[DATASET CONTENT]
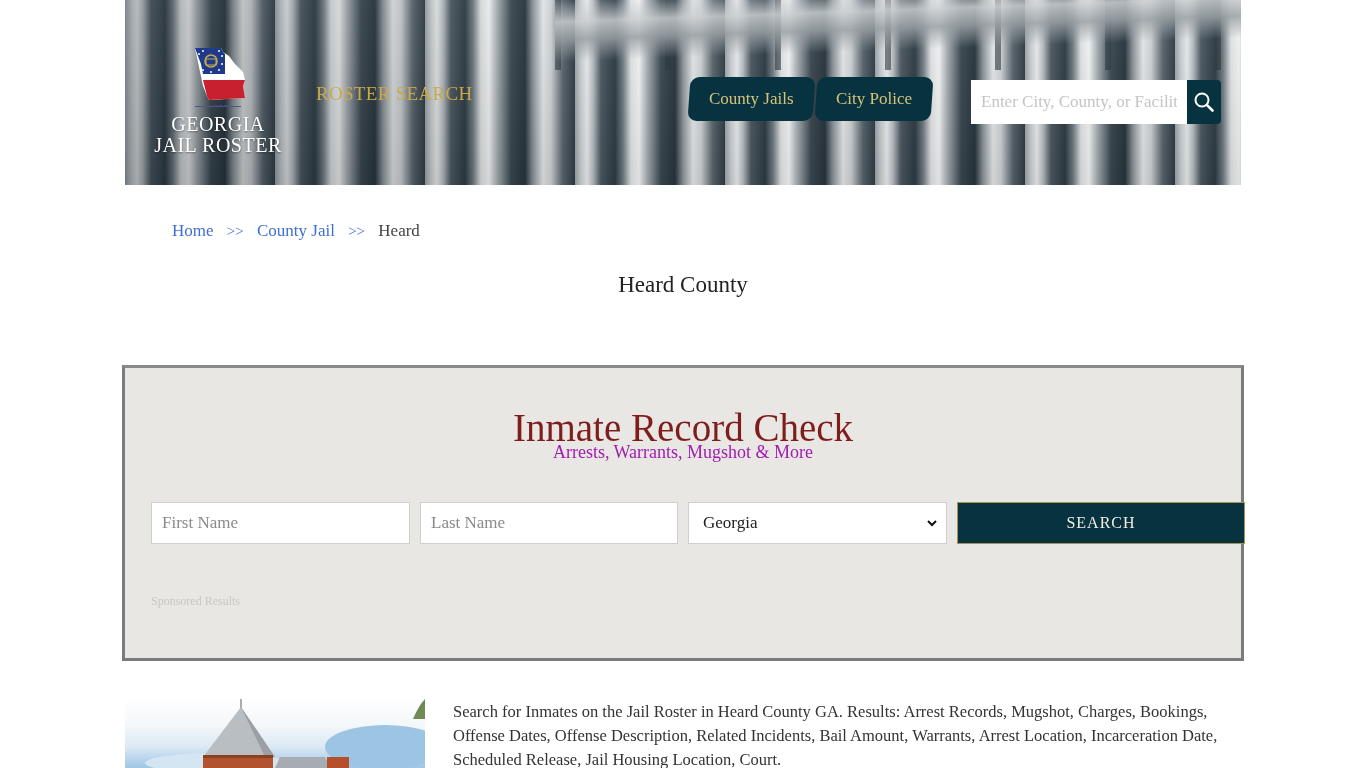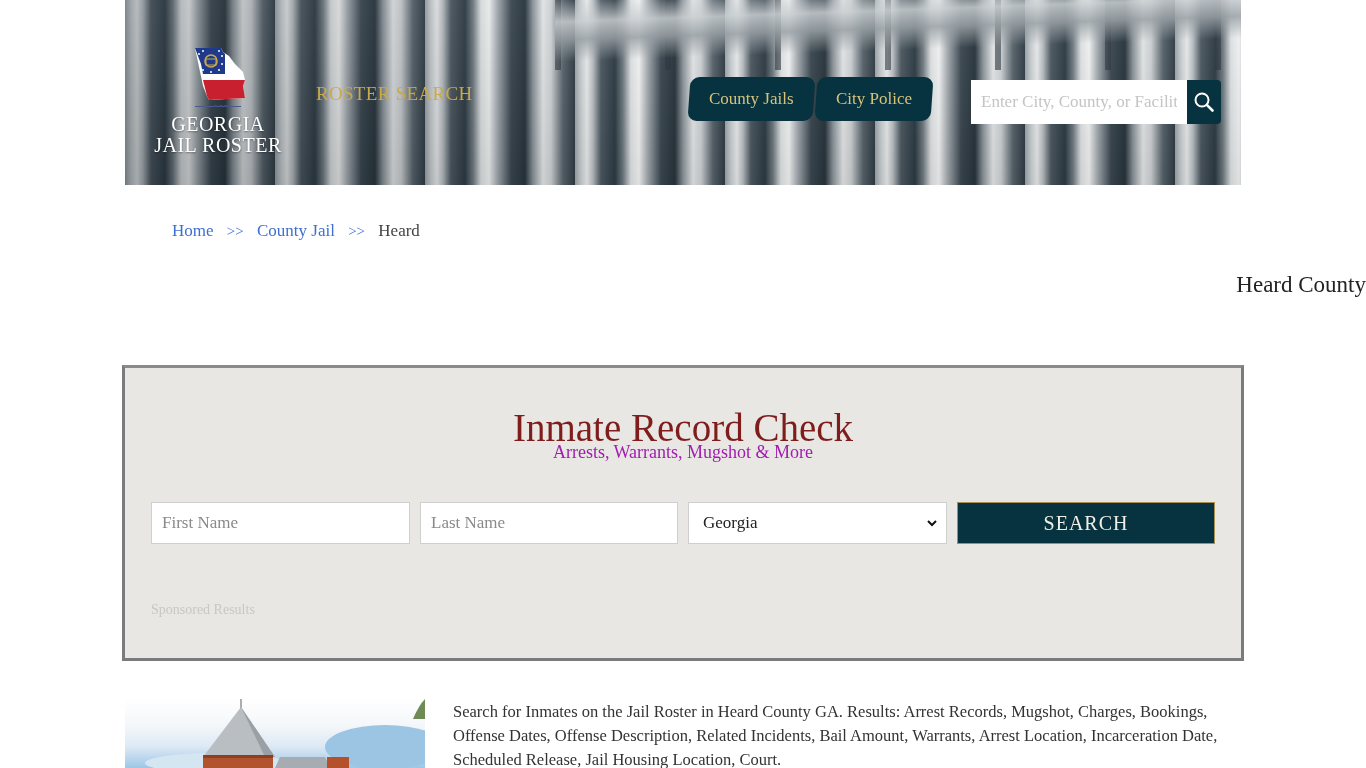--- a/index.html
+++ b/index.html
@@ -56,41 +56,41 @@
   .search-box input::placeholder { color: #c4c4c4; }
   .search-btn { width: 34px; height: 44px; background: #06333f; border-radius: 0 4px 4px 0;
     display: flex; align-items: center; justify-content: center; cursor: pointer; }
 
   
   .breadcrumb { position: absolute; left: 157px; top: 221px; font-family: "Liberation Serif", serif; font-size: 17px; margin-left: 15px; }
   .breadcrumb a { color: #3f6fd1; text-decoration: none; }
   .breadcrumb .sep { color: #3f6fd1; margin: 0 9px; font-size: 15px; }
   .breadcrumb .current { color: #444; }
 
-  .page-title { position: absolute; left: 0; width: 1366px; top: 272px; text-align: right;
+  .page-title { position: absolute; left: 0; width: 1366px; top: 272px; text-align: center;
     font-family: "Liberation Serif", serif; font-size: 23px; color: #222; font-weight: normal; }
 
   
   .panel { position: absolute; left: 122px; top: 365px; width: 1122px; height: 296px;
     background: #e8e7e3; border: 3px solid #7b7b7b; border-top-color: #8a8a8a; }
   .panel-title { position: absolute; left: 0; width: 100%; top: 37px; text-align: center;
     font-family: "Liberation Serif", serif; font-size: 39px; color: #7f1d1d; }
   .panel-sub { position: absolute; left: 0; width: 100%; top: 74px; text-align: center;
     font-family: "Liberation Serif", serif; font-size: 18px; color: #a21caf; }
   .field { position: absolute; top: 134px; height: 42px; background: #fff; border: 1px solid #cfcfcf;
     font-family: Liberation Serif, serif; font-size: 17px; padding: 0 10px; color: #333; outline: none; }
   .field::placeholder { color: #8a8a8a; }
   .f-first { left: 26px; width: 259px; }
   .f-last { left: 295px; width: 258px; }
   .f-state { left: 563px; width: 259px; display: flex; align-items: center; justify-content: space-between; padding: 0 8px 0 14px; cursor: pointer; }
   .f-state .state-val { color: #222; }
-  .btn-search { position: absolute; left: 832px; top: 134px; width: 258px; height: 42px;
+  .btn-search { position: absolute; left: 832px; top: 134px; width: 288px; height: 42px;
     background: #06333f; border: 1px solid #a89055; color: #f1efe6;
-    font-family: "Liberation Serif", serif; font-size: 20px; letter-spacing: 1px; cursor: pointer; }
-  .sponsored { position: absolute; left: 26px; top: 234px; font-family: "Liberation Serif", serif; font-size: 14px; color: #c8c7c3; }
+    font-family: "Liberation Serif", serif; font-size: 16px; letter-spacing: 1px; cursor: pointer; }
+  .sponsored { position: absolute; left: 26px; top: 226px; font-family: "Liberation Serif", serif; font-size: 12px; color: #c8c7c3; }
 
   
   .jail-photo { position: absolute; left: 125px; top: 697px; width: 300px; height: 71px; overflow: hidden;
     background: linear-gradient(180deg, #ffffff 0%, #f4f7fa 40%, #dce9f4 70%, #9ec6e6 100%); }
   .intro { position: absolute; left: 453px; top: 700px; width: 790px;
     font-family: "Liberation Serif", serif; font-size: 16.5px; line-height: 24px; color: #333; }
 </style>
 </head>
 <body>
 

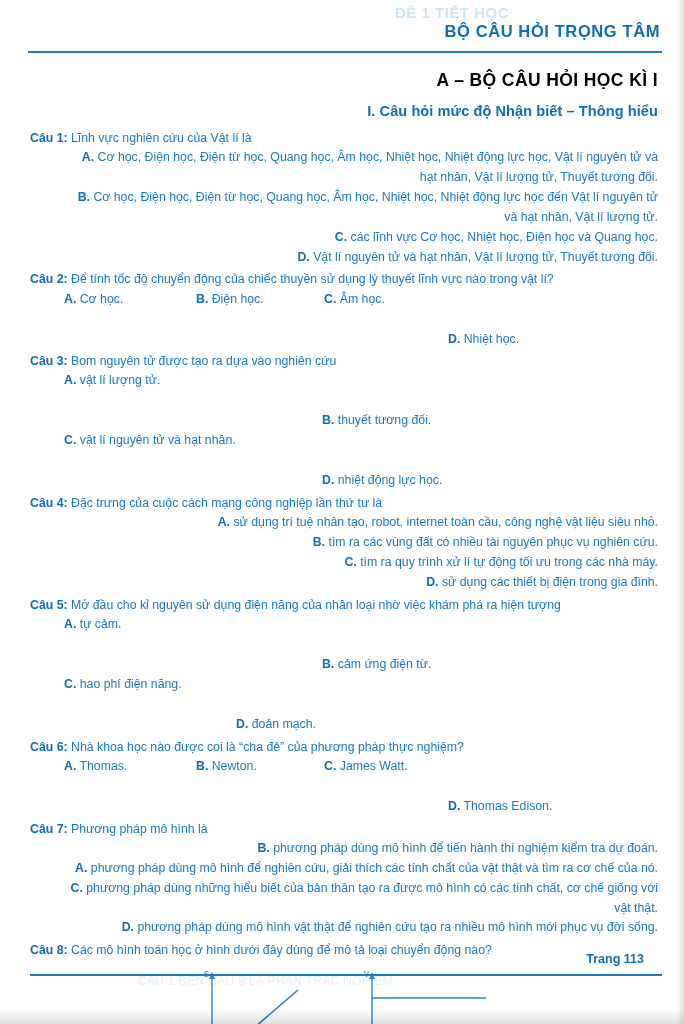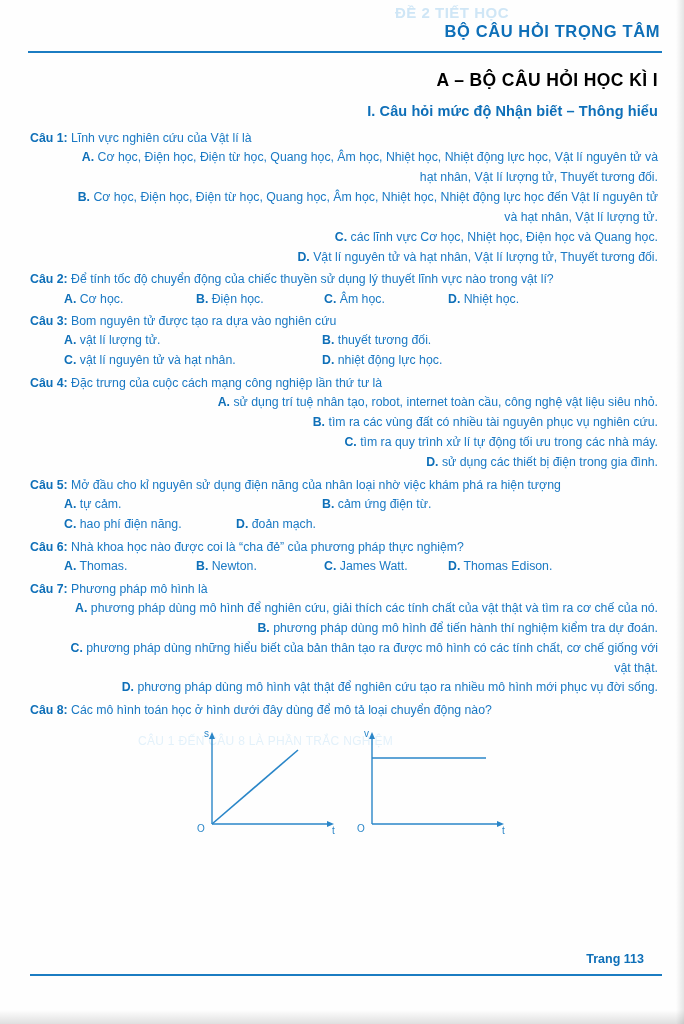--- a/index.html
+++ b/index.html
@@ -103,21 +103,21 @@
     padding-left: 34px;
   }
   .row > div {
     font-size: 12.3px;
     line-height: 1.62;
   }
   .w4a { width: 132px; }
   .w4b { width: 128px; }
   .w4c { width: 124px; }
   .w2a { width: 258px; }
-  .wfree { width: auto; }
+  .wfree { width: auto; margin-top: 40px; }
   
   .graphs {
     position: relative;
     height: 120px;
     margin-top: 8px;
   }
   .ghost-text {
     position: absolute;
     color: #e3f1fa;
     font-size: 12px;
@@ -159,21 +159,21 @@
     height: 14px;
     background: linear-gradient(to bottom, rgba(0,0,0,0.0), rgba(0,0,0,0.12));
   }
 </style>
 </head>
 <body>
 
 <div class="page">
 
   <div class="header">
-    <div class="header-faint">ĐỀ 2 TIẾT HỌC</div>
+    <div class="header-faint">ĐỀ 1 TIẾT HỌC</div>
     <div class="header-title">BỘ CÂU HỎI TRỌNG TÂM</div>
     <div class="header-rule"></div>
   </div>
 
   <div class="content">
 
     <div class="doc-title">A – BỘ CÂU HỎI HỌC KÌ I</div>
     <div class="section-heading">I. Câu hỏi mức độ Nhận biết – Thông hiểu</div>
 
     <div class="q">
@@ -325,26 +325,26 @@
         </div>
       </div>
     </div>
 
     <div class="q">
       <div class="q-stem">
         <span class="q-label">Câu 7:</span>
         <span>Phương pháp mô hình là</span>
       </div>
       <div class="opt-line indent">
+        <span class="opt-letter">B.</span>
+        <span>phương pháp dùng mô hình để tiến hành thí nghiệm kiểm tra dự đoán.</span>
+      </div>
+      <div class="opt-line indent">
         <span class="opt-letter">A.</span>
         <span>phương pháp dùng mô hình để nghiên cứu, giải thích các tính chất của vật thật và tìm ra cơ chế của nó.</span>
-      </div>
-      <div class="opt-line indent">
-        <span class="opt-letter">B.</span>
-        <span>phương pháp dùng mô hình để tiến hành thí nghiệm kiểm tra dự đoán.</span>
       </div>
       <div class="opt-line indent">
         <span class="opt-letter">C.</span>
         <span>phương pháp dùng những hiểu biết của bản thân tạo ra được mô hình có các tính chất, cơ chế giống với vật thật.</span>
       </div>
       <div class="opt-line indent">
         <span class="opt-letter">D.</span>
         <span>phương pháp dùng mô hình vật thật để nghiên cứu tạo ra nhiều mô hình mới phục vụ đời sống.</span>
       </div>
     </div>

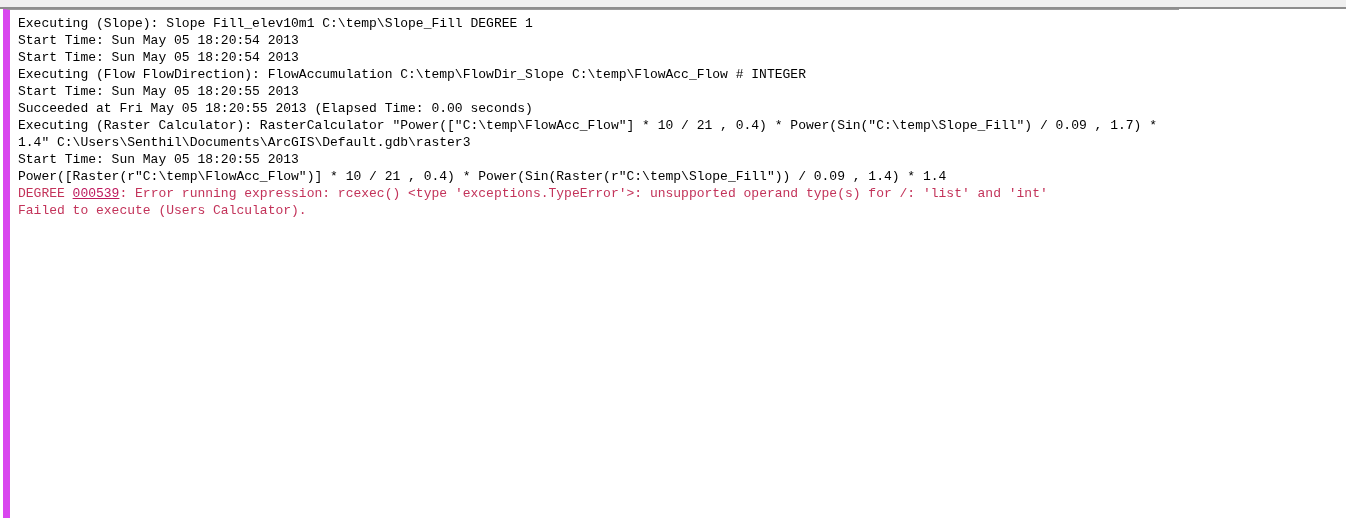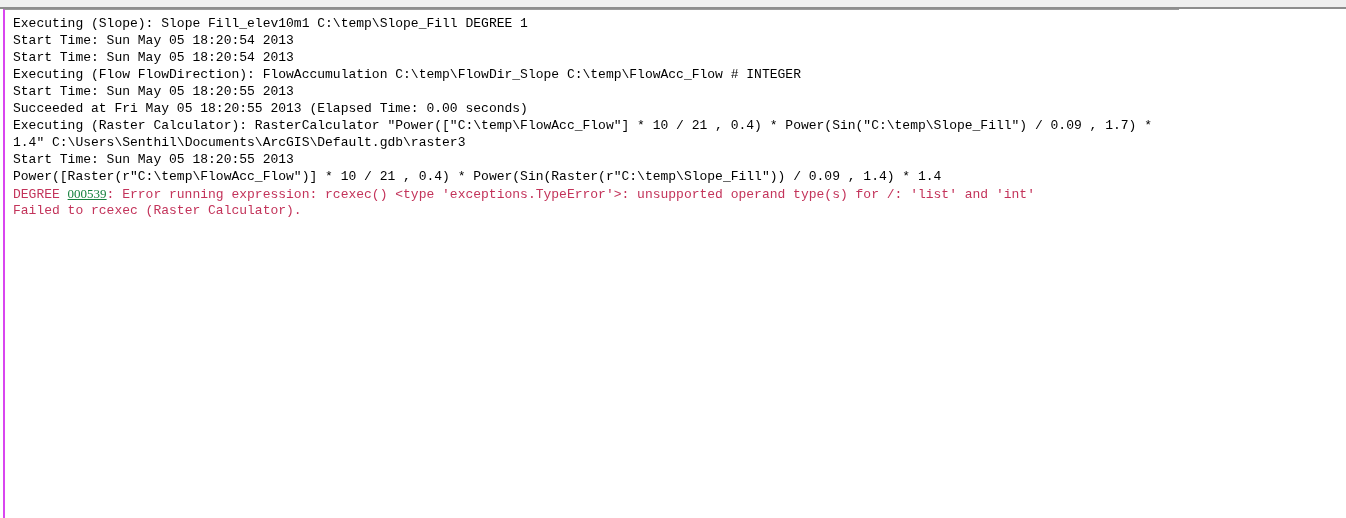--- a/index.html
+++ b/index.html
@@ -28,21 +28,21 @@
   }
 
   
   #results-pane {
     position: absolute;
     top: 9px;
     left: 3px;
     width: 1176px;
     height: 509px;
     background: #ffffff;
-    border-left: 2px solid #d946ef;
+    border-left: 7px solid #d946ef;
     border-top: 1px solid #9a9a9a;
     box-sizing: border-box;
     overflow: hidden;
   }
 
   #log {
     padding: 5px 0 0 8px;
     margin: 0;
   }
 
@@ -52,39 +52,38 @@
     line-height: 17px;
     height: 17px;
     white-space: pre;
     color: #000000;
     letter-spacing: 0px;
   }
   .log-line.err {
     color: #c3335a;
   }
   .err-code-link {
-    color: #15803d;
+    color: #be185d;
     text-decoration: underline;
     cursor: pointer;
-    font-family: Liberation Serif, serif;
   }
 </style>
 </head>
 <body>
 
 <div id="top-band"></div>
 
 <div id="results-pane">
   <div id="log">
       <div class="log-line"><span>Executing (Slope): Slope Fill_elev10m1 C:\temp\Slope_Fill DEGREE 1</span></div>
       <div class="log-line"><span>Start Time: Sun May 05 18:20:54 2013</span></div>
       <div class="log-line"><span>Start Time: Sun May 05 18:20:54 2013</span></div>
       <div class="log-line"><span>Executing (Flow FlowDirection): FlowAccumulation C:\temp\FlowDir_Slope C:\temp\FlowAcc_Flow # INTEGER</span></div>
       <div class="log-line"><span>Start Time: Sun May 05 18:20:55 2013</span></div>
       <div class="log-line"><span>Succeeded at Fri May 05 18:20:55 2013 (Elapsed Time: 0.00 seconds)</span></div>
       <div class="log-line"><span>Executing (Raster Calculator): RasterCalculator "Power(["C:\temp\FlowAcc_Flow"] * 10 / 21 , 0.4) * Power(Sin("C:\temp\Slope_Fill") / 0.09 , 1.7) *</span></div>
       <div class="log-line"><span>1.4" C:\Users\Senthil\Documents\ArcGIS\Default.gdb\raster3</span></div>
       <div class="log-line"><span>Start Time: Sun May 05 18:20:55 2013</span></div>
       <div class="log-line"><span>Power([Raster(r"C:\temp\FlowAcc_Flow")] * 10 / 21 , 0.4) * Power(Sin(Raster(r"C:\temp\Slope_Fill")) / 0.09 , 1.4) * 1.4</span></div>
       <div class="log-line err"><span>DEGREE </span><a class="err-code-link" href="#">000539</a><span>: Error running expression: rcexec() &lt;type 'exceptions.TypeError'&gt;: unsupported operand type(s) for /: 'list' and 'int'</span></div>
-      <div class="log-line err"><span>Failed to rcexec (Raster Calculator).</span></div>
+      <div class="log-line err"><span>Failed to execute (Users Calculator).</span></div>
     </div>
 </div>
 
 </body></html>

[INSTRUCTIONS TO FOLLOW] Reproduce exactly the section above that begins at the line containing "background: #e8e7e3; border: 3px" and ends at the line containing "serif; font-size: 18px;", leaving out all other lines.

[COMPLETED TASK]
     background: #e8e7e3; border: 3px solid #7b7b7b; border-top-color: #8a8a8a; }
   .panel-title { position: absolute; left: 0; width: 100%; top: 37px; text-align: center;
     font-family: "Liberation Serif", serif; font-size: 39px; color: #7f1d1d; }
   .panel-sub { position: absolute; left: 0; width: 100%; top: 74px; text-align: center;
     font-family: "Liberation Serif", serif; font-size: 18px; color: #a21caf; }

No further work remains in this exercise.